Théâtre - Critique

Temps

Temps - Critique sortie Théâtre


Le vent souffle fort sur le plateau, les voiles s’élèvent ; on entrevoit la lumière d’un soleil d’or symbolique. Le mur est un écran de toiles transparentes, un mur protecteur contre la violence des vents quand la température descend à – 60°, une paroi qui enserre la ville minière de Fermont dans le Nord, à la frontière du Labrador. Les acteurs portent beau sur la scène, accent québécois, chevelures souples et rousses des femmes et longs manteaux de fourrure polaire pour tous. Un frère russe, Arkadiy/Archange (Valeriy Pankov), personnage visionnaire tendu vers la conquête et l’avenir, surgit sur la scène avec son amie interprète (Anne-Marie Olivier). Cet Archange slave est frère d’un Major (Gérald Gagnon), revenu de mission en Afghanistan, impliqué dans le temps présent, tout aussi étonné par la découverte d’un jumeau et d’une sœur aînée, Noella de La Forge (Marie-Josée Bastien).

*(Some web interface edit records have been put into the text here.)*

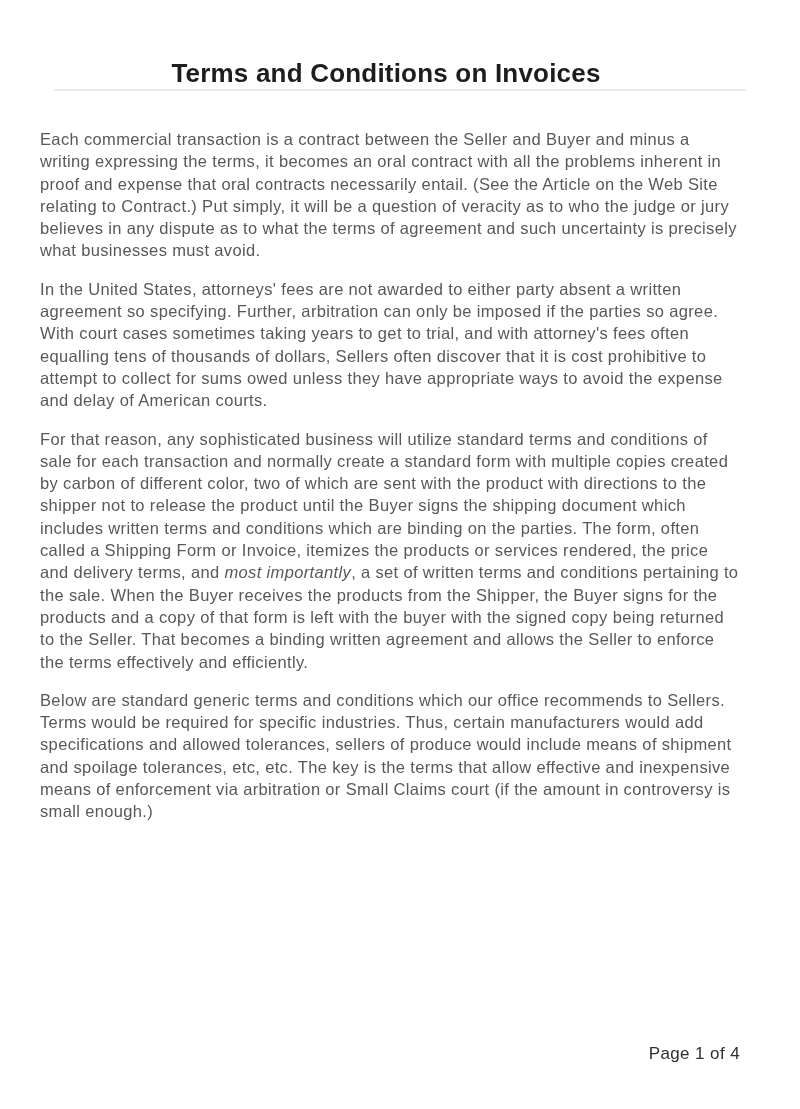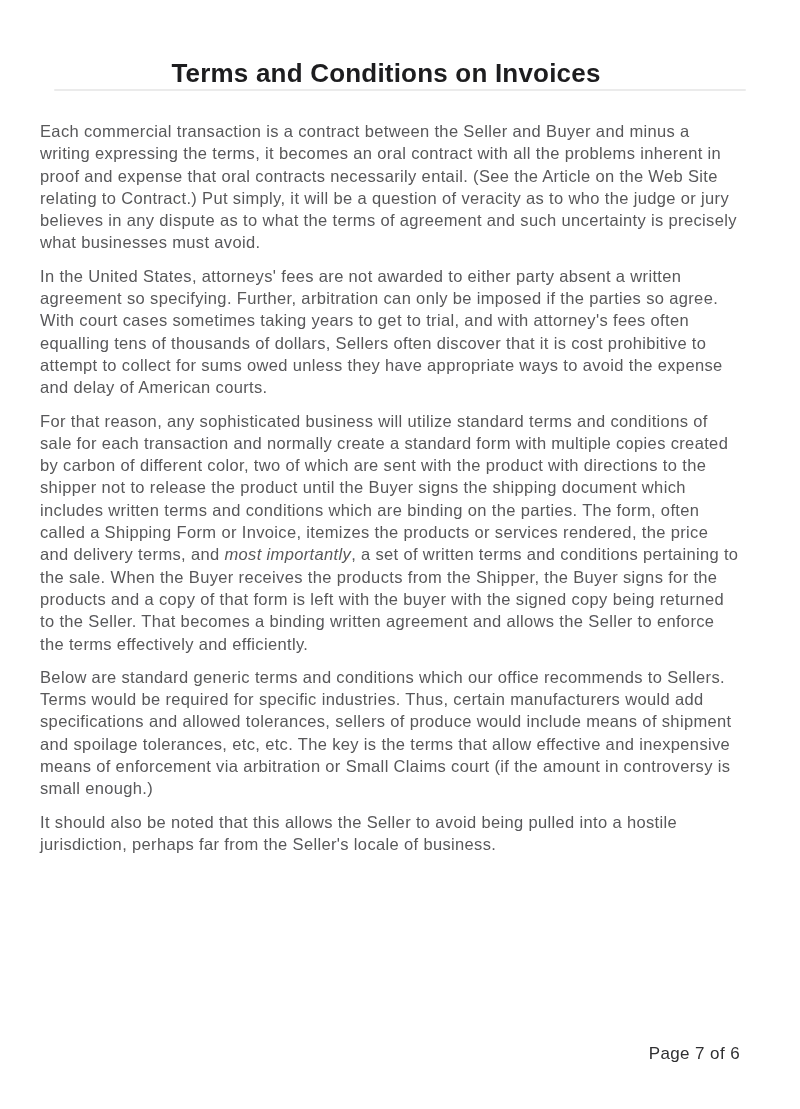"Each commercial transaction is a" .doc-body p { margin: 8px 0 11px 0 -> 16px 0 11px 0 }
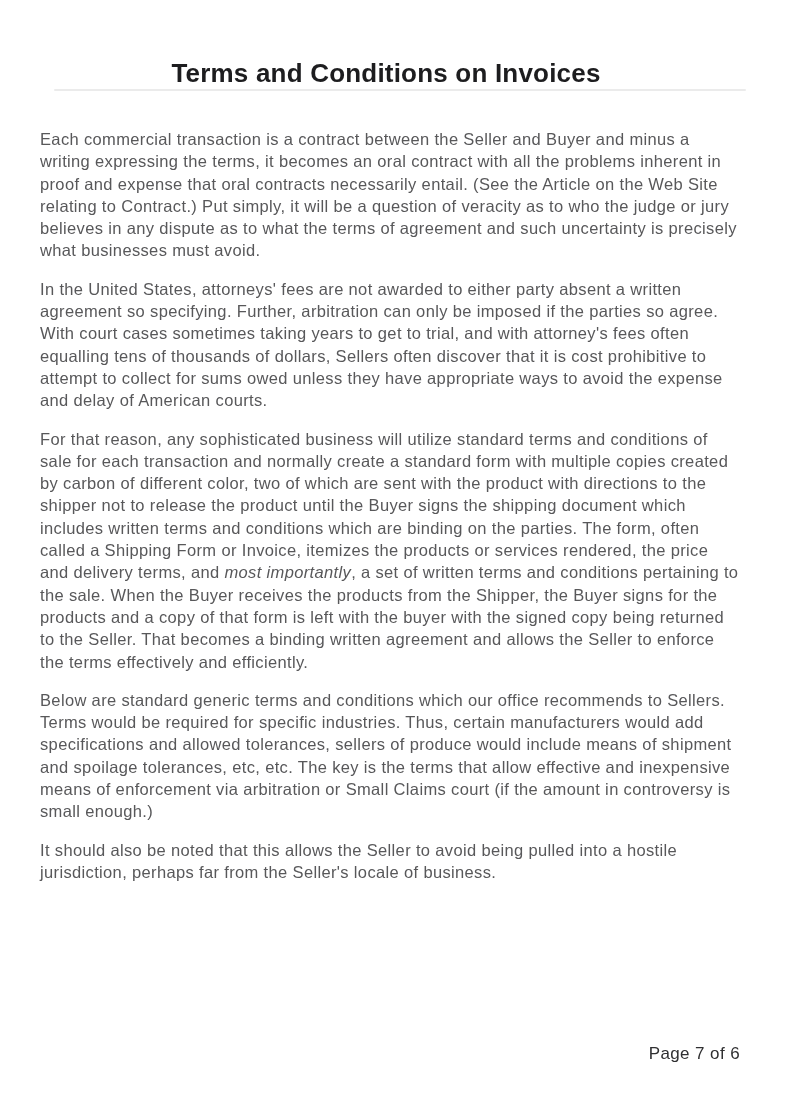"It should also be noted" p { html: <p> <span>It should also be noted that this allows the Seller to avoid being pulled into a hostile jurisdiction, perhaps far from the Seller's locale of business.</span> </p> -> none }
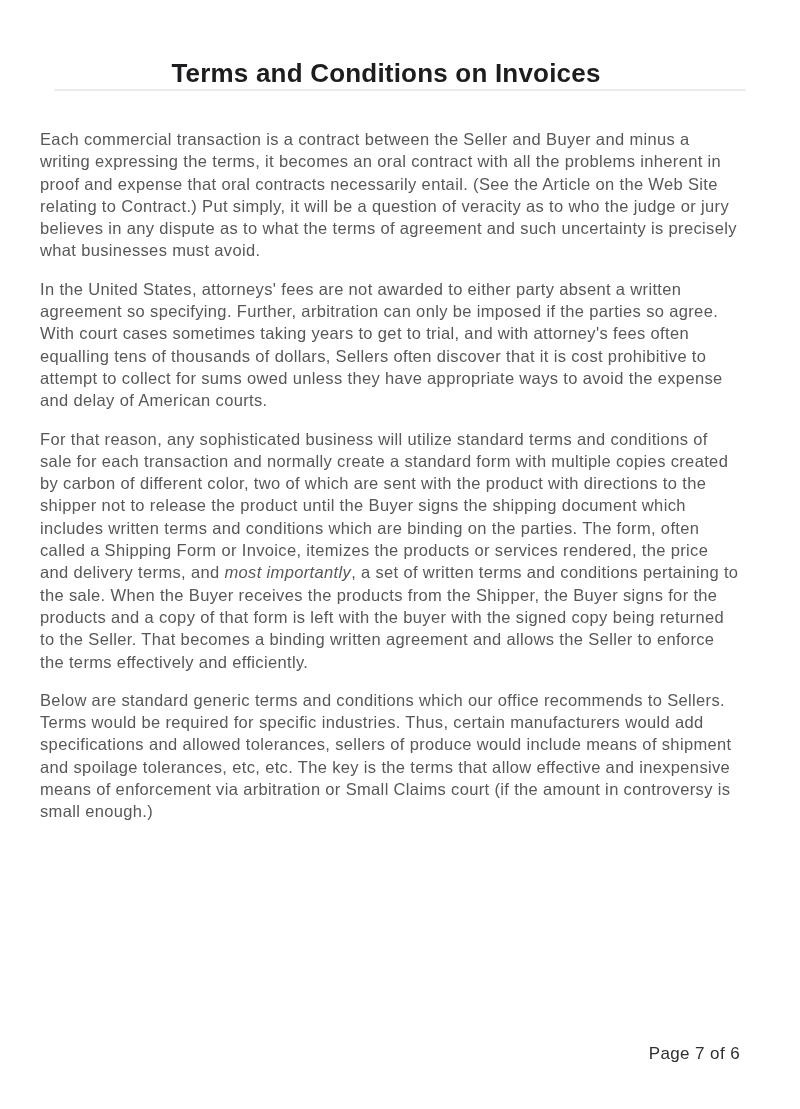"Page 7 of 6" div.page-number { text: 7 of 6 -> 1 of 4 }
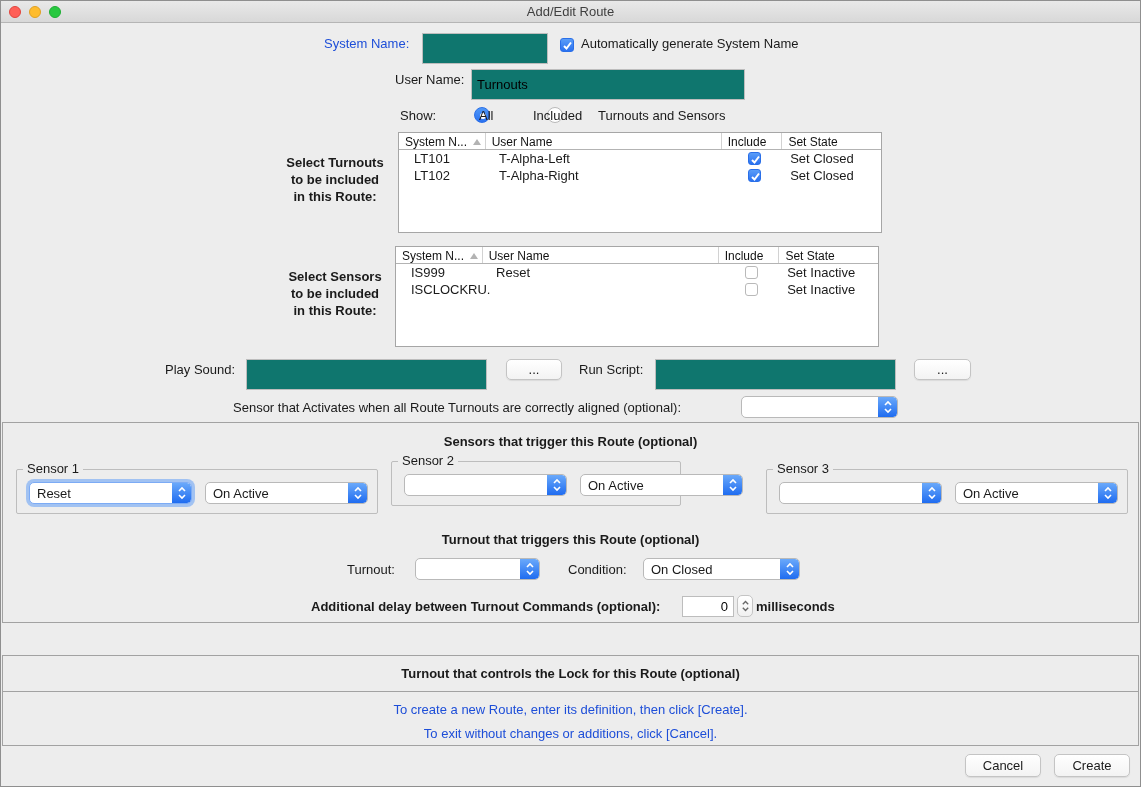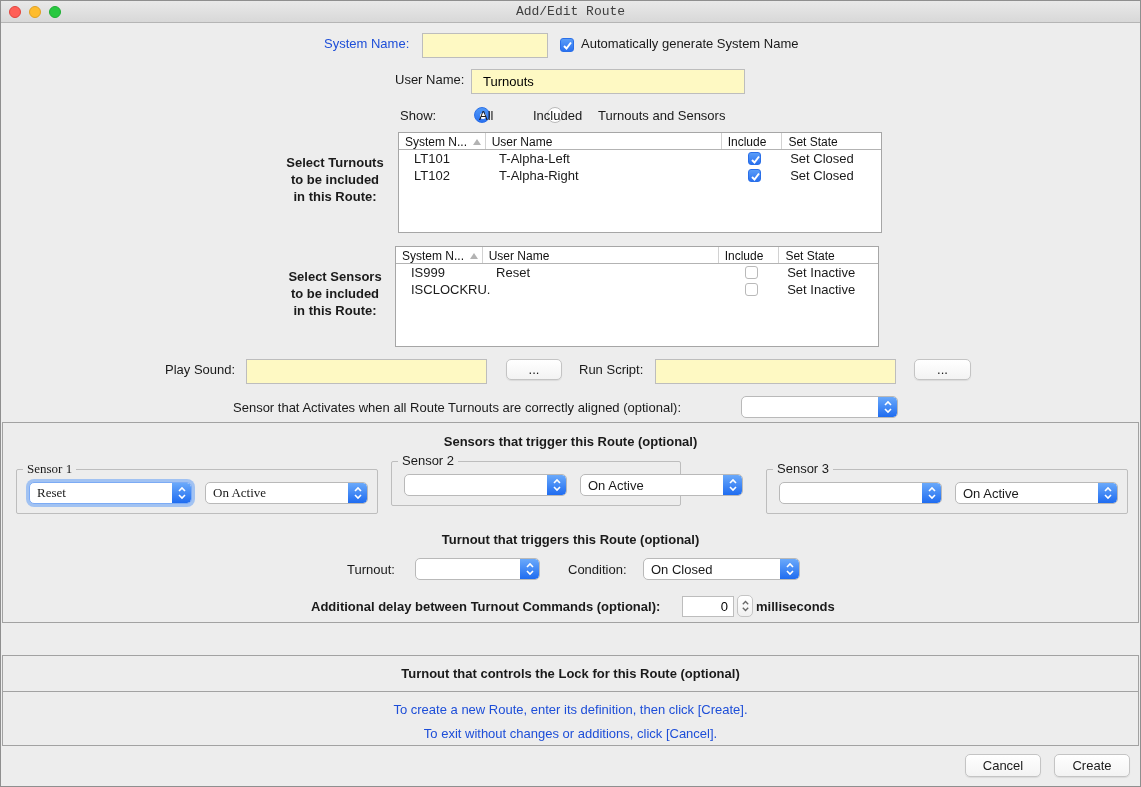"Add/Edit Route" .title { font-family: Liberation Mono, monospace -> none }
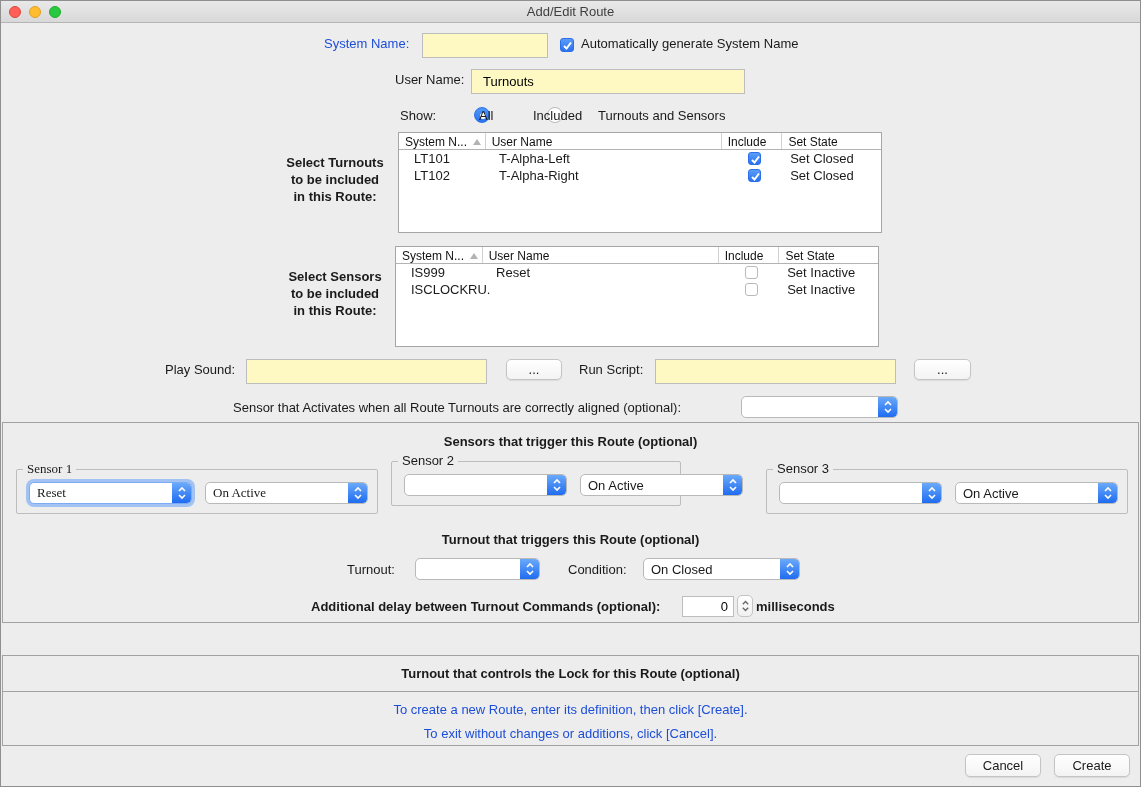"Turnouts" .tf { background: #fef9c3 -> #0f766e; height: 25px -> 31px; padding: 0 11px -> 0 5px }
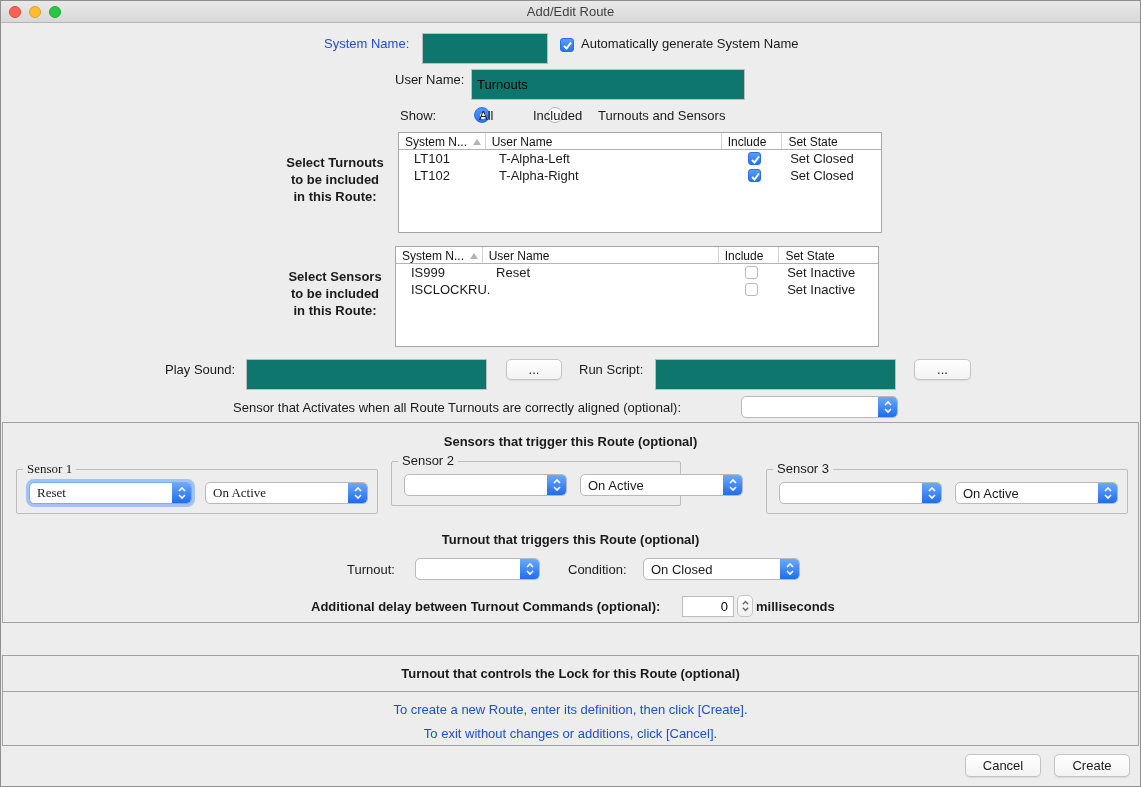"Sensor 1" div.groupbox { font-family: Liberation Serif, serif -> none }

Cette dernière, sourde et muette suite à une violence lointaine, parle le langage des signes ; une interprète (Linda Laplante) l’accompagne. La fille et soeur de la maison rend le salut possible ; porteuse de mémoire, elle tient le temps passé. Et les liens se resserrent autour du père (Jean-Jacqui Boutet), vieil homme imposant, affaibli par la maladie d’Alzheimer, rêvant de rejoindre Saint Petersbourg par le Détroit de Behring. Ingénieur, il a fondé la ville minière ; poète, il est aussi un père incestueux dont Noëlla a été la victime enfantine : « tout le monde savait et personne n’en a rien dit ».

Tuer le père

La mère s’est immolée par les flammes dans la forêt qui s’est embrasée, faisant détaler des milliers de rats qui envahissent l’espace sonore de leurs cris aigus, telle est la malédiction qui fait résonner les sirènes stridentes à chaque appel des rats. La tante maternelle (Isabelle Roy), raconte à sa façon vindicative, le malheur familial. Reste une jeune belle-mère (Véronique Côté), attentive à l’œuvre littéraire du père. Noëlla se souvient des paroles paternelles tendres pour sa mère défunte : « Je t’aime tant que ce sera Noël tous les jours de la vie. » Mais pour extirper le Mal du monde, il faudra tuer la Bête qu’est le père, tout en le faisant jouir encore. Au milieu de ce noir de l’existence, la lumière revient avec le chant  printanier des oiseaux. Au-delà des bonnes intentions, Temps dénonce certes la violence du monde, dont l’inceste familial qui dévalorise les sentiments et l’érotisme. La victime humiliée se débarrasse de sa culpabilité et dénonce le violeur, mâle dangereux et pervers. Quant à l’image du rat, héros douteux de la lutte pour survivre, il est à la fois porteur de vie et de mort. Dans ce chassé-croisé de symboles un peu simplistes, les comédiens, plantés sur la scène et danseurs de rock à l’occasion, transcendent admirablement le propos sombre et amer grâce à une sérénité bien vivante.

 Véronique Hotte


Temps, de Wajdi Mouawad ; mise en scène de l’auteur. Du 2 au 4 avril, à La Comédie de Clermont-Ferrand. Le 6 avril au Théâtre Jean Lurçat d’Aubusson. Le 10 avril à la Scène nationale d’Evreux Louviers. Les 12 et 13 avril à la Scène nationale du Petit Quevilly Mont Saint Aignan. Le 10 mai, Théâtres en Dracénie à Draguignan. Du 15 au 25 mai 2012 à 20h30. Relâche les 20 et 21 mai. Théâtre National de Chaillot, 1 place du Trocadéro 75116 Paris.Tél : 01 53 65 30 00. Spectacle vu au Grand T de Nantes. Texte publié à L’Avant-Scène Théâtre.